Madura Punya Cerita

Madura adalah salah satu daerah yang sangat familar di telinga tetapi asing untuk badan fisik ini. bagaimana tidak, meskipun saya baru merantau sejak usia 17an tahun, tetapi saya sudah familiar dg kata madura mungkin sejak usia baru 14 tahun.

Perjumpaan saya dengan madura semakin masif ketika akhirnya mulai merantau ke Malang. saya mulai terbiasa mendengar org berkata be’en, kakeh, celeng, setong, duwek, telok, belung, ngakan, derema. bahkan saya cukup fasih dengan beragam umpatan dalam bahasa madura.

Saya juga mulai mengerti ada terminologi madura negeri dan madura swasta. Demikian juga dengan identifikasi orang madura yang pasti tidak jauh dari kegiatan jual-beli. Dan yang pasti, di antara simpang siur itu, madura memang sering kali dijadikan bahan guyonan dan/atau citra sebuah kondisi yang tidak menguntungkan.

 Tarik saja satu persoalan yang paling sering digunakan untuk memarjinalkan madura secara geografis, yakni “panas”

Madura selalu diidentifikasi sebagai daerah yang panas dan panas sekali. bahkan agak panas saja belum. ya cuma itu, panas dan panas sekali.

Tetapi, sekitar 3 mingguan yang lalu, akhirnya saya berkesempatan terbang ke Madura. saat itu saya jadi mengerti kondisi madura tidak dari omongan orang.

Madura memang panas.

Panas seperti hidup di daerah tropis. karena sepanjang pantura juga panas. dari Lamongan, Gresik, Surabaya, Tuban, Rembang, Semarang sampai Jakarta. semuanya panas khas daerah tropis dan dekat pantai.

Jadi buat saya, panas Madura tidak perlu dihiperbola si, yaudah panas yang panas aja.

Malah, ada satu kegiatan yang buatku unik banget dari Madura. yakni soal kekerabatan.

Kayak seolah-olah kekerabatan untuk orang madura itu bagian dari nafas. jadi satu tarikan nafas yang keluar bukan hanya CO2, tapi juga “bersahabat”

Kok ya ada, sudah dibagi nasi satu orang satu bungkus, itu mereka, peserta KPG Sumenep, malah njejerin kertas pembungkus makanannya menjadi satu deret panjang dan dimakan bareng-bareng.

Pas aku di Malang, paling banter ya makan bareng aja. misal satu orang dapat satu nasi, ya makan nasinya sendiri-sendiri cumq duduknya membentuk lingkaran. tapi Madura selangkah lebih maju, gak cuma makan bareng, tetapi juga sealas makan.

Soal keakraban madura juga terlihat dari cara mereka membentuk rumah. mereka menyebutnya dengan “Tanean lanjheng”.

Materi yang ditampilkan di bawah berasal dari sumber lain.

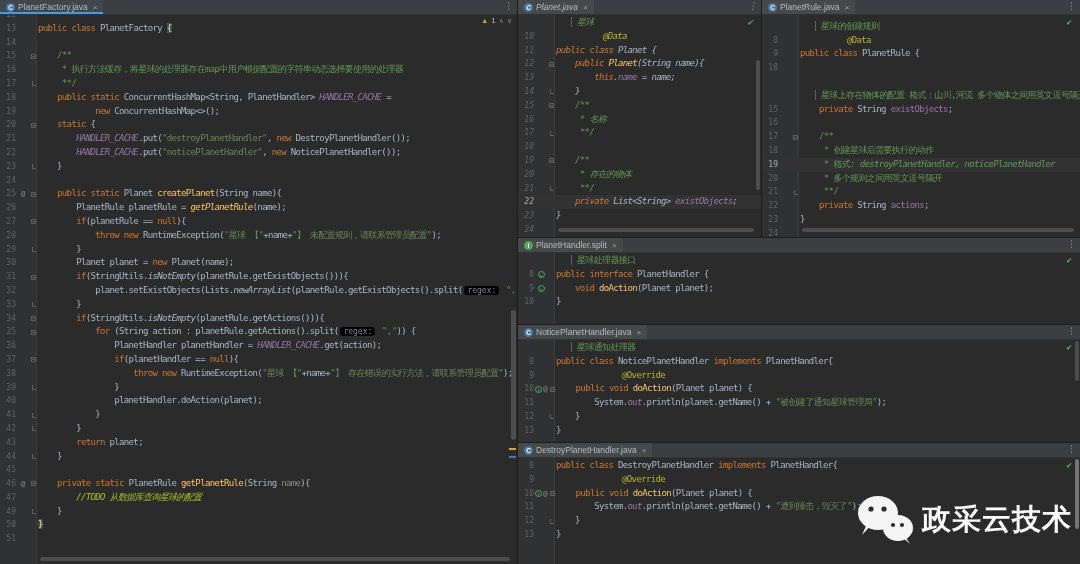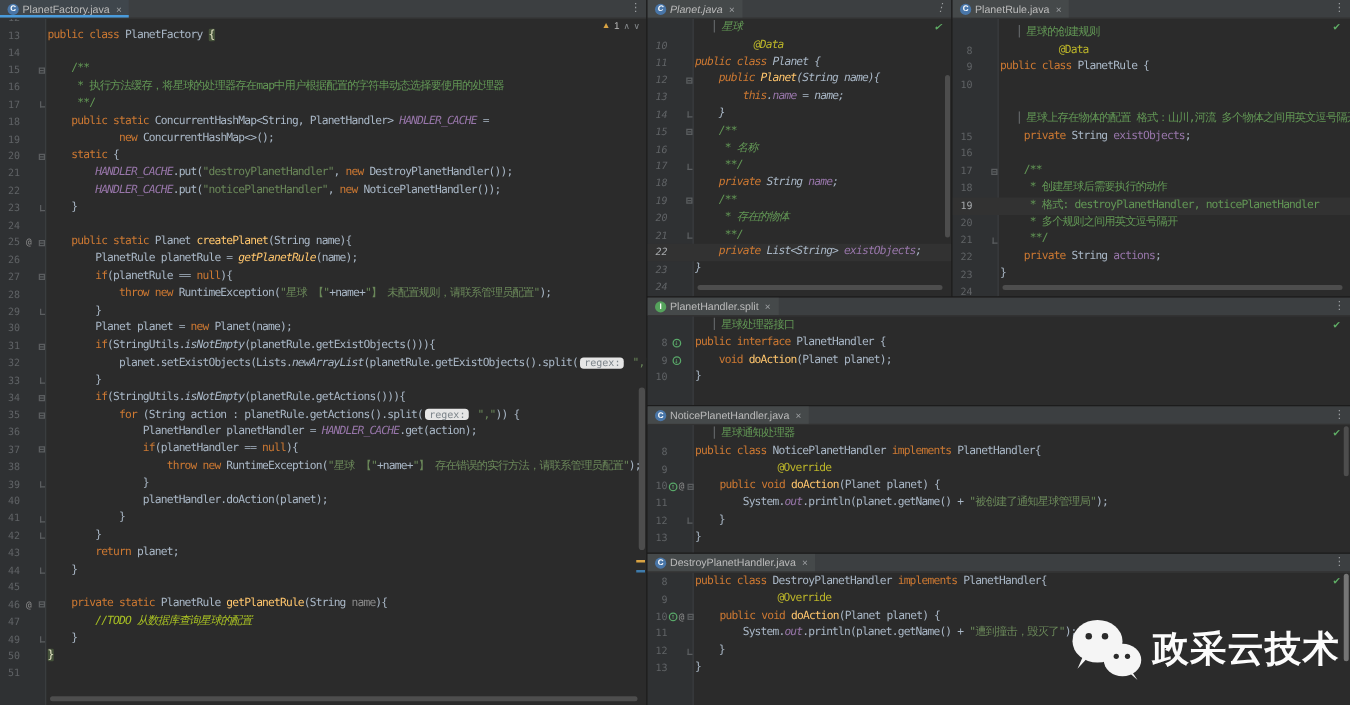--- a/index.html
+++ b/index.html
@@ -167,7 +167,7 @@
         <div class="row"><span class="num">15</span><span class="ico"></span><span class="fold"><i class="fs"></i></span><span class="code"><span class="tk-c">    /**</span></span></div>
         <div class="row"><span class="num">16</span><span class="ico"></span><span class="fold"></span><span class="code"><span class="tk-c">     * 名称</span></span></div>
         <div class="row"><span class="num">17</span><span class="ico"></span><span class="fold"><i class="fe"></i></span><span class="code"><span class="tk-c">     **/</span></span></div>
-        <div class="row"><span class="num">18</span><span class="ico"></span><span class="fold"></span><span class="code"><span class="tk-k">    private </span><span class="tk-d">String </span><span class="tk-f">name</span><span class="tk-d">;</span></span></div>
+        <div class="row"><span class="num">18</span><span class="ico"></span><span class="fold"></span></div>
         <div class="row"><span class="num">19</span><span class="ico"></span><span class="fold"><i class="fs"></i></span><span class="code"><span class="tk-c">    /**</span></span></div>
         <div class="row"><span class="num">20</span><span class="ico"></span><span class="fold"></span><span class="code"><span class="tk-c">     * 存在的物体</span></span></div>
         <div class="row"><span class="num">21</span><span class="ico"></span><span class="fold"><i class="fe"></i></span><span class="code"><span class="tk-c">     **/</span></span></div>

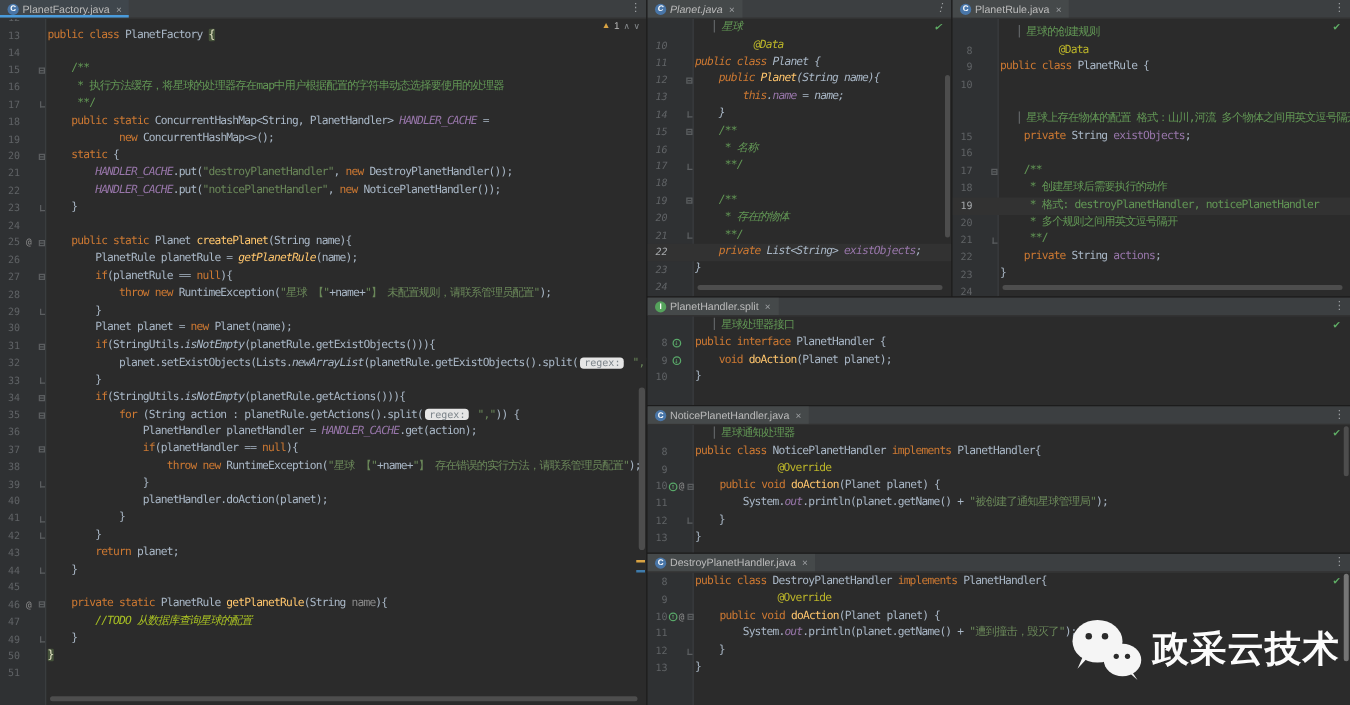--- a/index.html
+++ b/index.html
@@ -52,7 +52,7 @@
   .tk-m { color:#ffc66d; } .tk-mi { color:#ffc66d; font-style:italic; }
   .tk-f { color:#9876aa; } .tk-fi { color:#9876aa; font-style:italic; }
   .tk-s { color:#6a8759; }
-  .tk-c { color:#629755; } .tk-ci { color:#629755; }
+  .tk-c { color:#629755; } .tk-ci { color:#629755; font-style:italic; }
   .tk-a { color:#bbb529;padding-left:47px; }
   .tk-t { color:#a8c023; font-style:italic; }
   .tk-dim { color:#8a8a8a; }

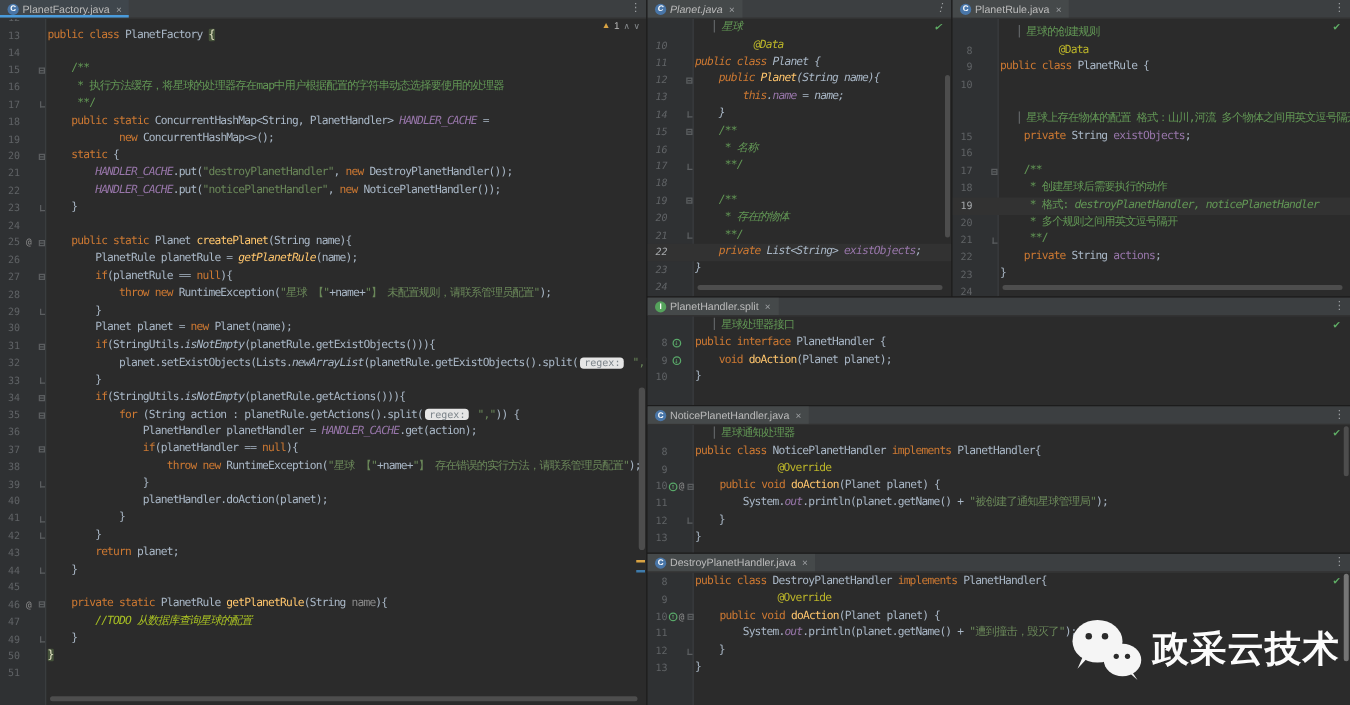--- a/index.html
+++ b/index.html
@@ -57,7 +57,7 @@
   .tk-t { color:#a8c023; font-style:italic; }
   .tk-dim { color:#8a8a8a; }
   .tk-br { background:#45523a; color:#e8e8c8; border-radius:1px; }
-  .tk-h { background:#e5e5e5; color:#7c848a; border-radius:3px; padding:0 3px; margin:0 2px; font-size:8px; letter-spacing:0; }
+  .tk-h { background:#000000; color:#7c848a; border-radius:3px; padding:0 3px; margin:0 2px; font-size:8px; letter-spacing:0; }
 
   .gi { display:inline-block; width:7px; height:7px; border:1px solid #59A869; border-radius:50%;
         color:#59A869; font-size:6px; line-height:6px; text-align:center; }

 Tanean lanjheng berarti harfiah tanah yang panjang. Dalam realitasnya, rumah-rumah di Madura disusun dengan saling berhadapan dan akhirnya mereka memiliki satu pelataran yang panjang dan luas. Rumah-rumah yang berkumpul ini umumnya dari satu keluarga. Entah mungkin ada yang berbeda keluarga, cuma setiap saya ngobrol dengan rumah yang saya singgahi, rumah-rumah itu milik satu keluarga besar.

Jadi semisal keluarga besar itu memiliki 10 keluarga kecil, mereka akan menyusun 5 rumah berjejer dan berhadap-hadapan. Di depan rumah itu halaman, bukan jalan. Dan tentu tujuan adanya tradisi ini adalah soal kekerabatan.

Saya baru menemui konsep membangun rumah kayak begini ya baru di Madura. Bisa jadi ini adalah salah satu tradisi khas Madura yang tidak ditemui di daerah lain.

Selain hal unik tentang makan dan membangun rumah. Satu hal unik lagi tentang madura adalah bertamu = makan.

Iya, makan lagi.

Jadi, orang Madura dalam menghormati tamu yang datang adalah dengan memberikan makan. Makan berat lo ya, bukan makan cemilan macam snack basah atau kacang goreng. Ini makan yang pakek nasi dan lauk. Seberapapun kondisinya, memberikan makan semampunya adalah hal yang membuat tuan rumah senang dan begitulah adabnya menerima tamu.

Aku mulai gak mengerti kenapa Madura selain diidentikkan dengan panas, juga diidentikkan dengan tandus. Padahal banyak sekali sisi-sisi yang aku temui berhubungan dengan makan.

Terimakasih madura, lain kali kita berjumpa.